[WHAT YOU HAVE TO DO]
Among the entries below, only the lines from the one with "border-radius: none ->" through the one with "top: 564px ->" are to be retyped, exactly and without pictures.

[INFORMATION SUPPLIED]

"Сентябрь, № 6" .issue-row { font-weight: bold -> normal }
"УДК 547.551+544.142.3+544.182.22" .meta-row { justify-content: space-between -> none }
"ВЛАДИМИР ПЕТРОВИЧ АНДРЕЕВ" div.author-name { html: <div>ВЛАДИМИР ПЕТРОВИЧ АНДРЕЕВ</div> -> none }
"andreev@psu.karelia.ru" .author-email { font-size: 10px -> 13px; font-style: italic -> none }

* * *

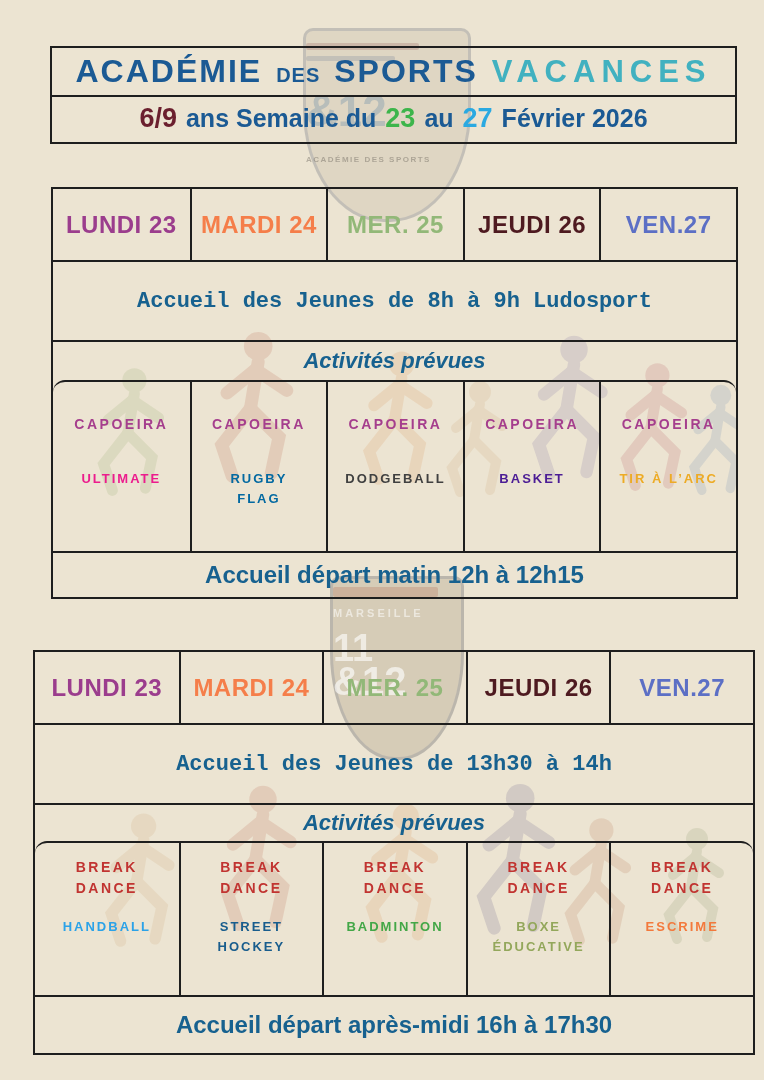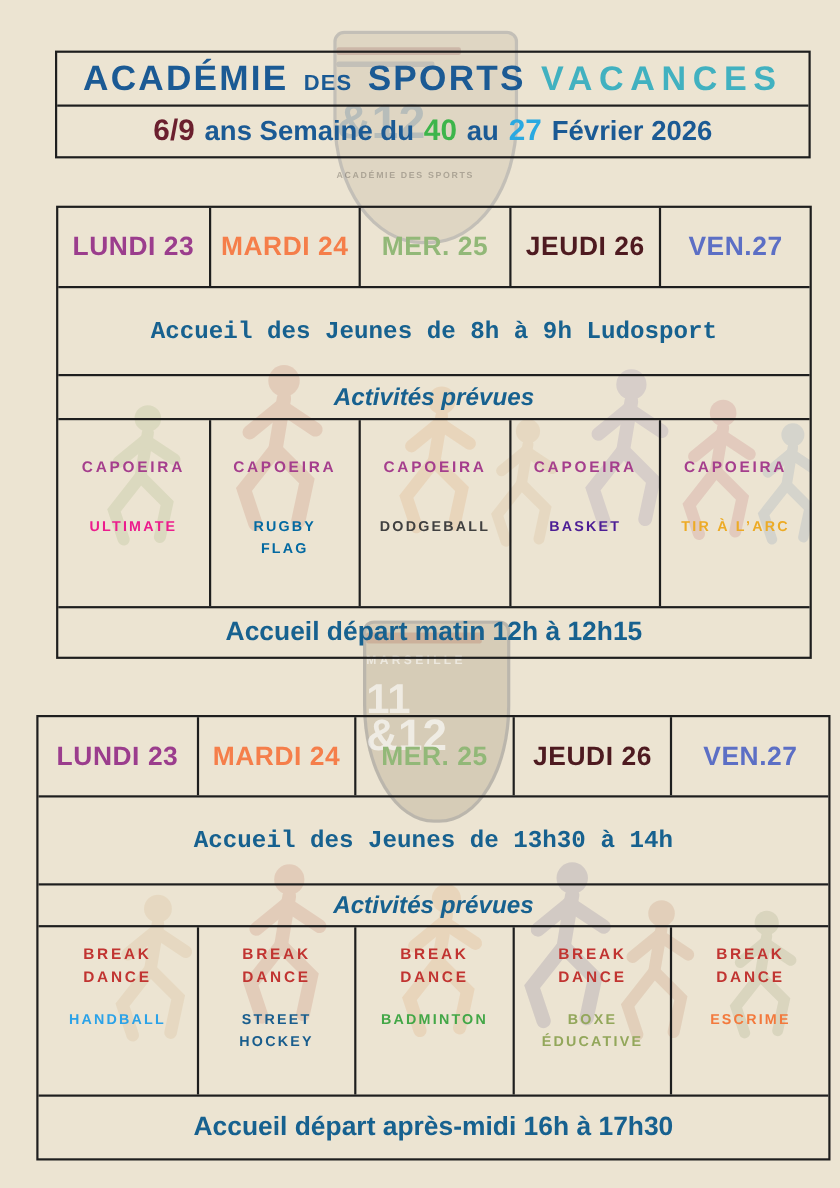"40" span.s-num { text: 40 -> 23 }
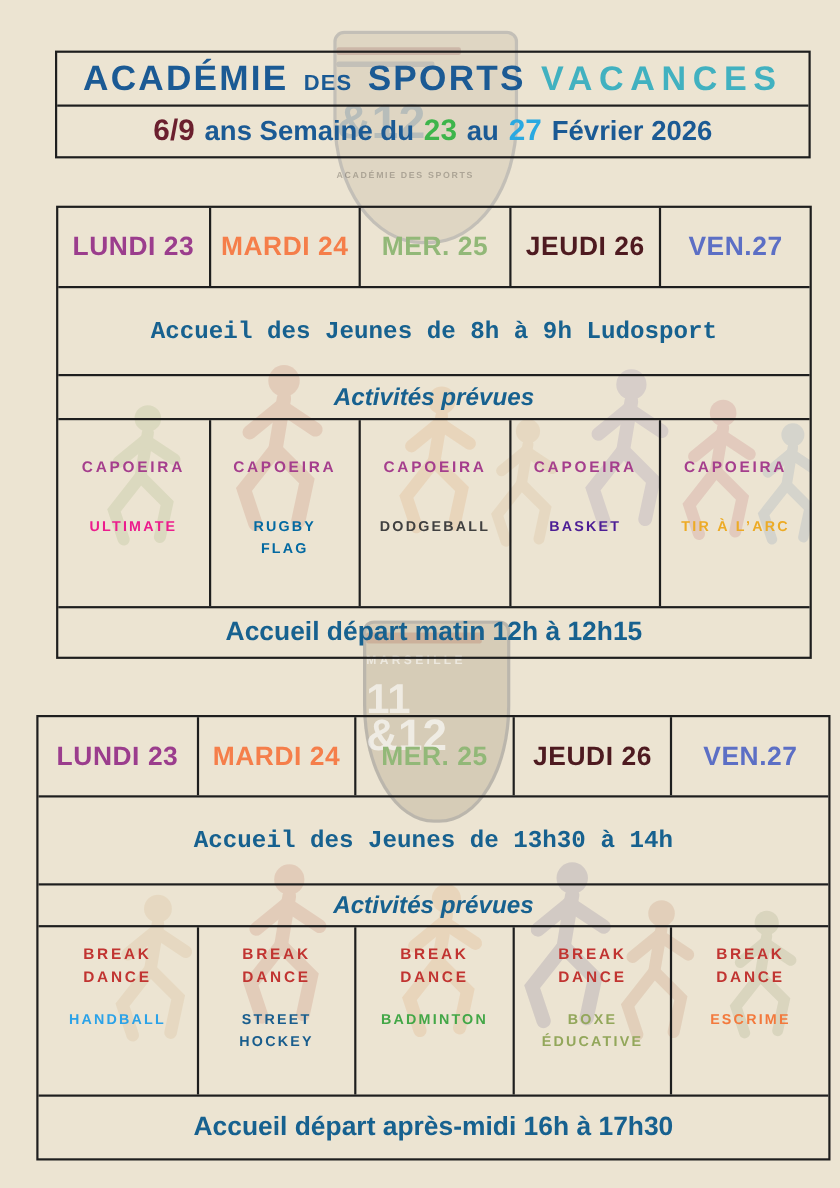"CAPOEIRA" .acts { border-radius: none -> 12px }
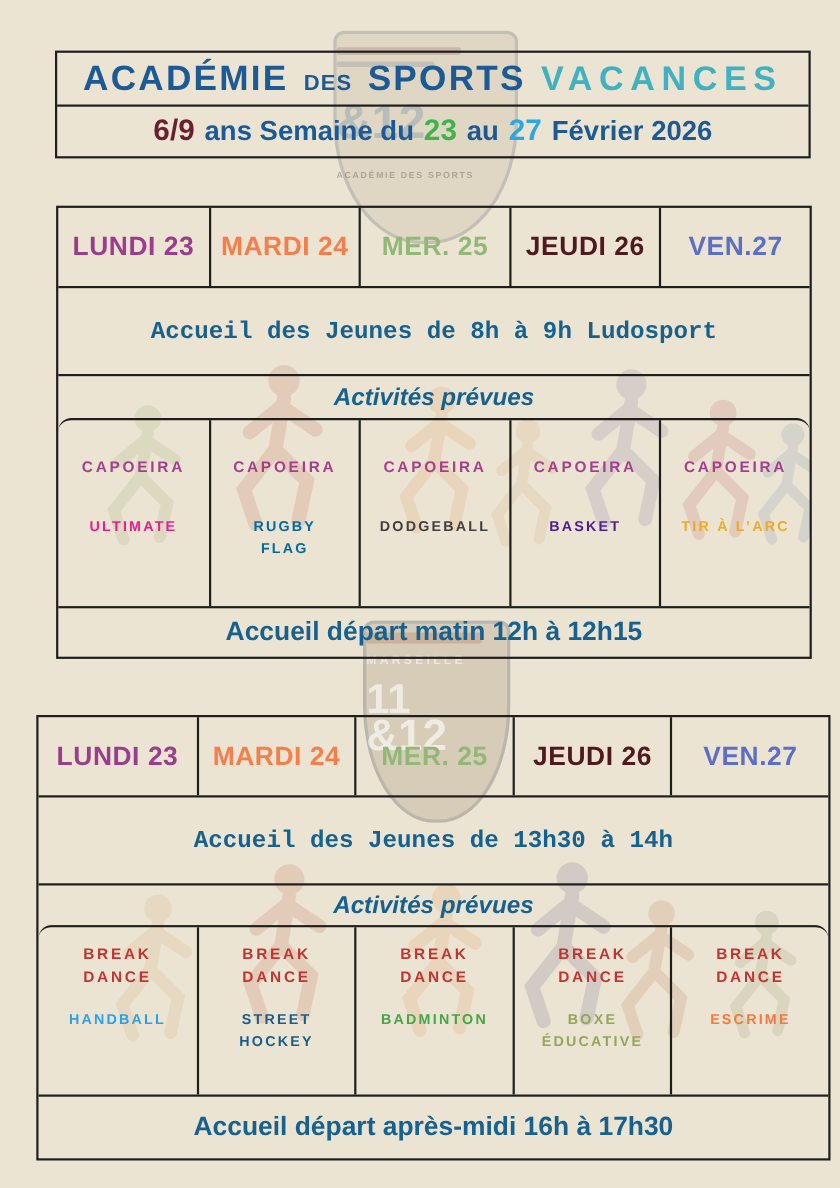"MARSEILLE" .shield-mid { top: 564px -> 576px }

[SOLUTION]
"CAPOEIRA" .acts { border-radius: none -> 12px }
"MARSEILLE" .shield-mid { top: 564px -> 576px }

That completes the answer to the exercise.